[[ Data shown open ]]

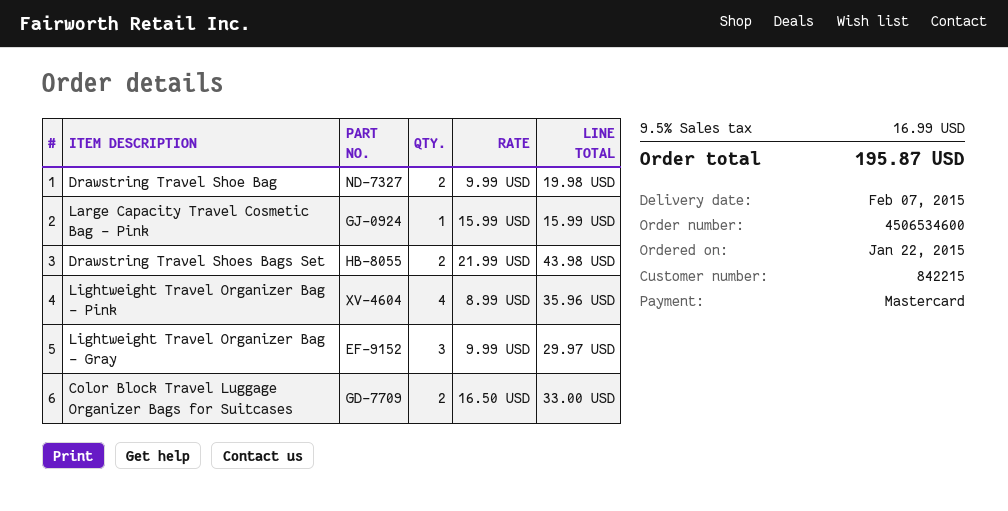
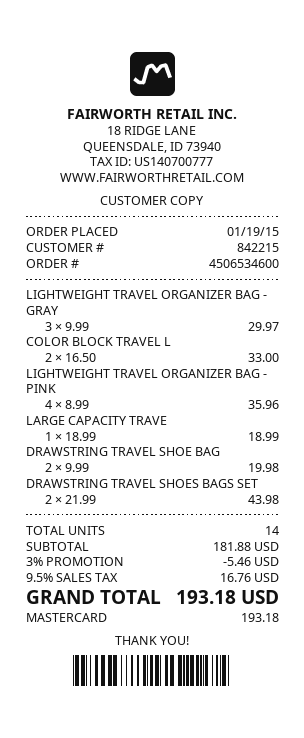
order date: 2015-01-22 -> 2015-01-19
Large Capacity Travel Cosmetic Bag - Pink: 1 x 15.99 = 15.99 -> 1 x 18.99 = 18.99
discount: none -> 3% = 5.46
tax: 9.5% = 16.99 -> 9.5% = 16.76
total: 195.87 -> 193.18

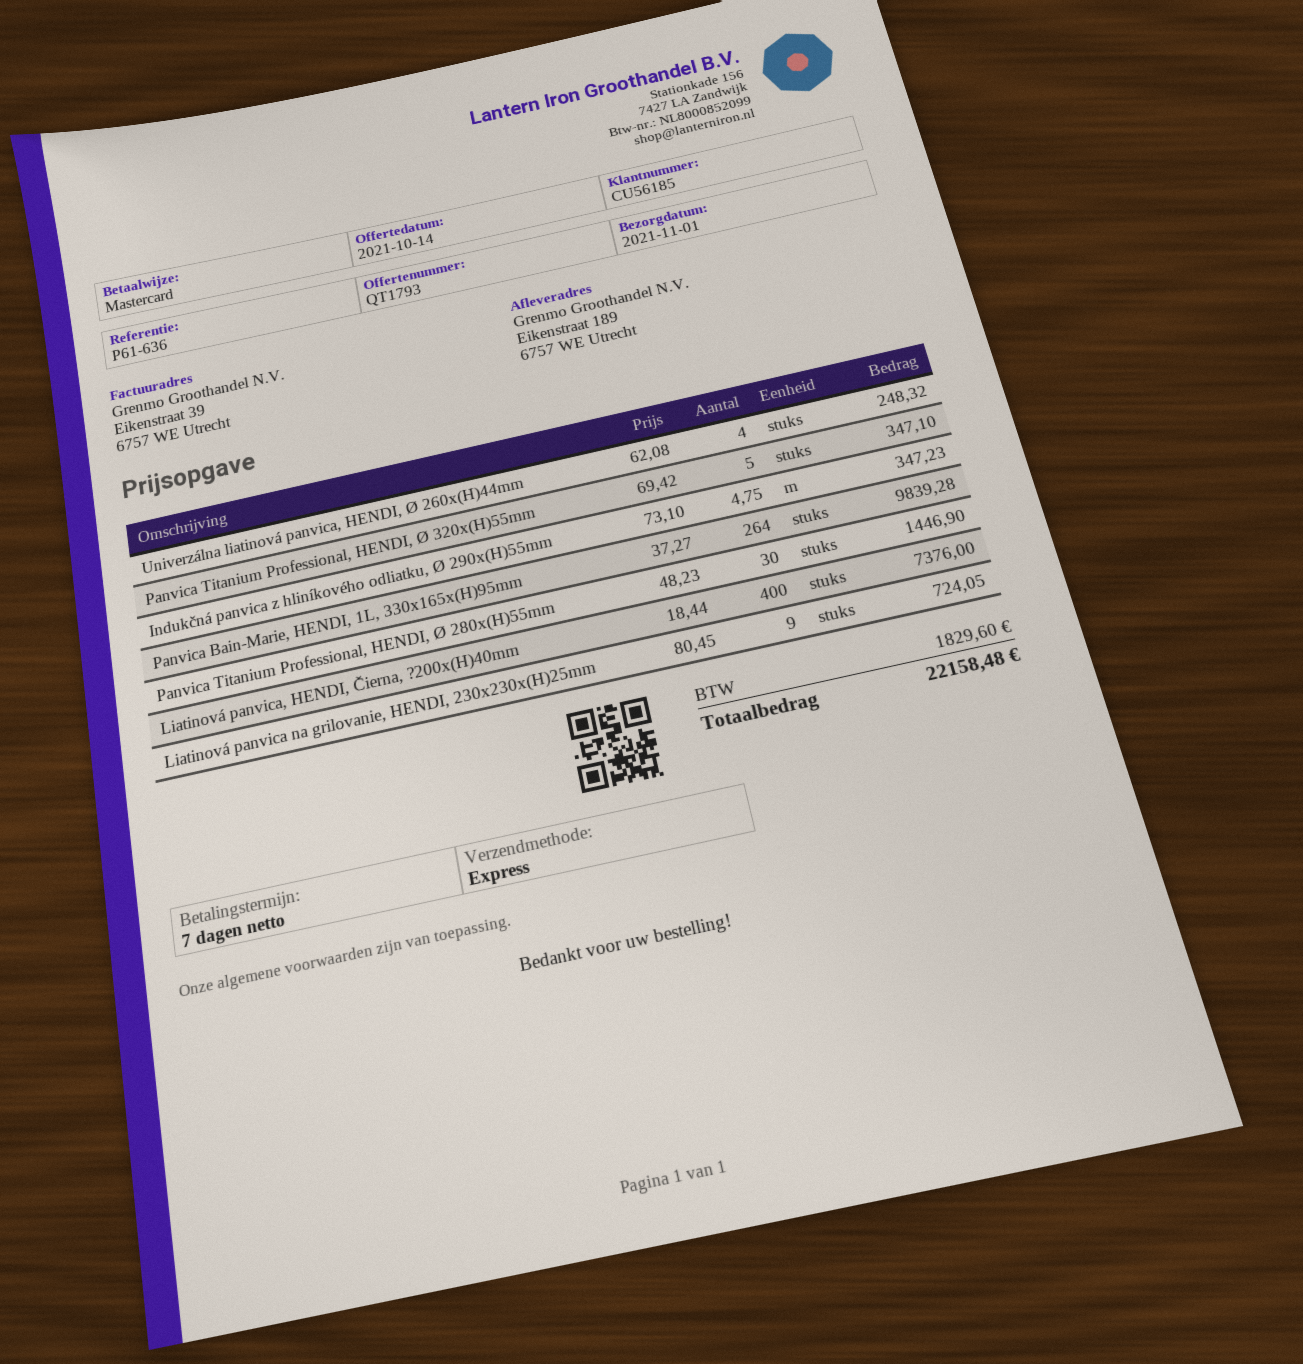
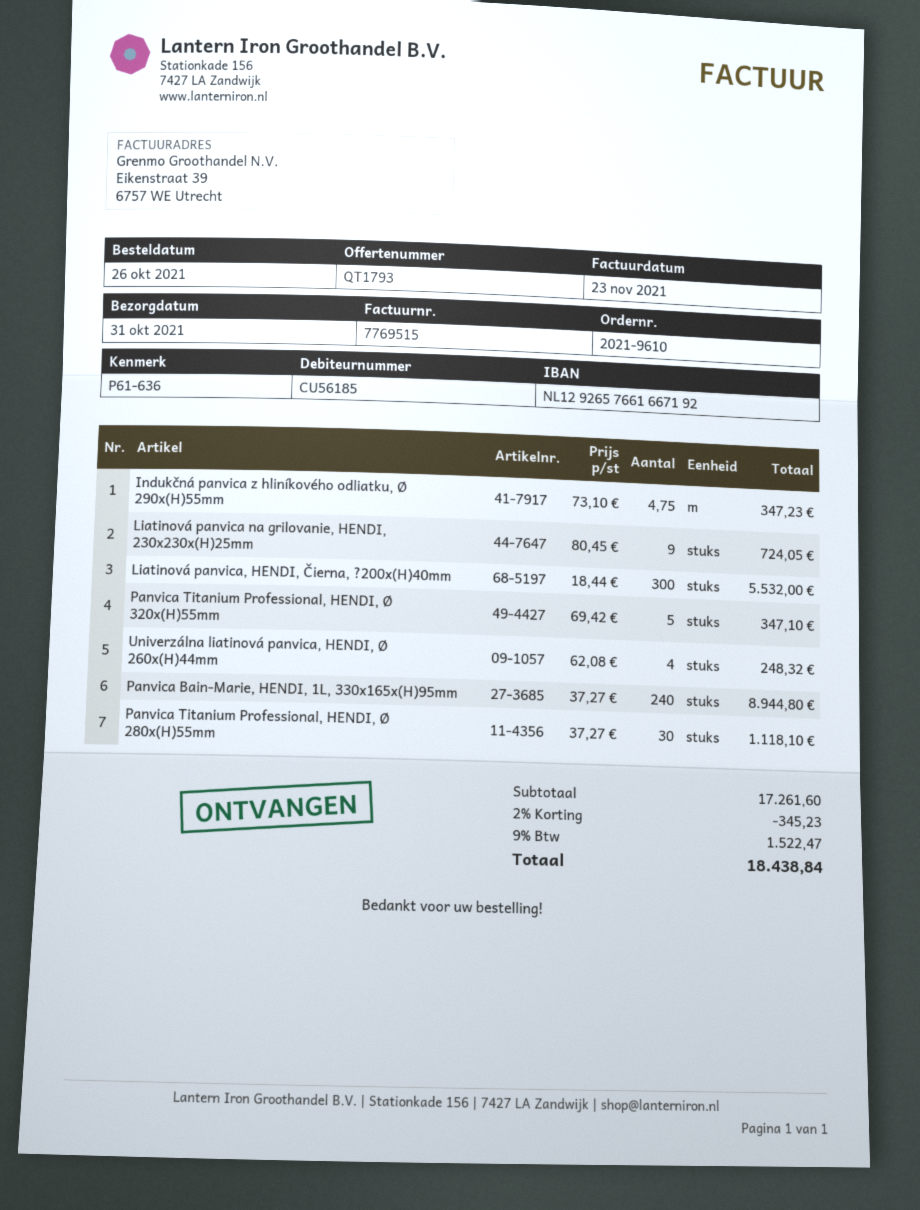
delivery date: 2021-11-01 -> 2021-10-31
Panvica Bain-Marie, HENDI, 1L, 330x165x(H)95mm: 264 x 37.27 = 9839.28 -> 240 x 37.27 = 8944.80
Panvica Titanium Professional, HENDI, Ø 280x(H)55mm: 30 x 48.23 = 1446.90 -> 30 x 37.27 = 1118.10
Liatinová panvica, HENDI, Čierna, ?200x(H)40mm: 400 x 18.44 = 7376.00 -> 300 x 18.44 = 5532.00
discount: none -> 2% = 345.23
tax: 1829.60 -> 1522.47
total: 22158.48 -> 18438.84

[[ Data shown closed ]]

Write out the entries above verbatim, without pictures.

Exercise answer
order date: 2015-01-22 -> 2015-01-19
Large Capacity Travel Cosmetic Bag - Pink: 1 x 15.99 = 15.99 -> 1 x 18.99 = 18.99
discount: none -> 3% = 5.46
tax: 9.5% = 16.99 -> 9.5% = 16.76
total: 195.87 -> 193.18

delivery date: 2021-11-01 -> 2021-10-31
Panvica Bain-Marie, HENDI, 1L, 330x165x(H)95mm: 264 x 37.27 = 9839.28 -> 240 x 37.27 = 8944.80
Panvica Titanium Professional, HENDI, Ø 280x(H)55mm: 30 x 48.23 = 1446.90 -> 30 x 37.27 = 1118.10
Liatinová panvica, HENDI, Čierna, ?200x(H)40mm: 400 x 18.44 = 7376.00 -> 300 x 18.44 = 5532.00
discount: none -> 2% = 345.23
tax: 1829.60 -> 1522.47
total: 22158.48 -> 18438.84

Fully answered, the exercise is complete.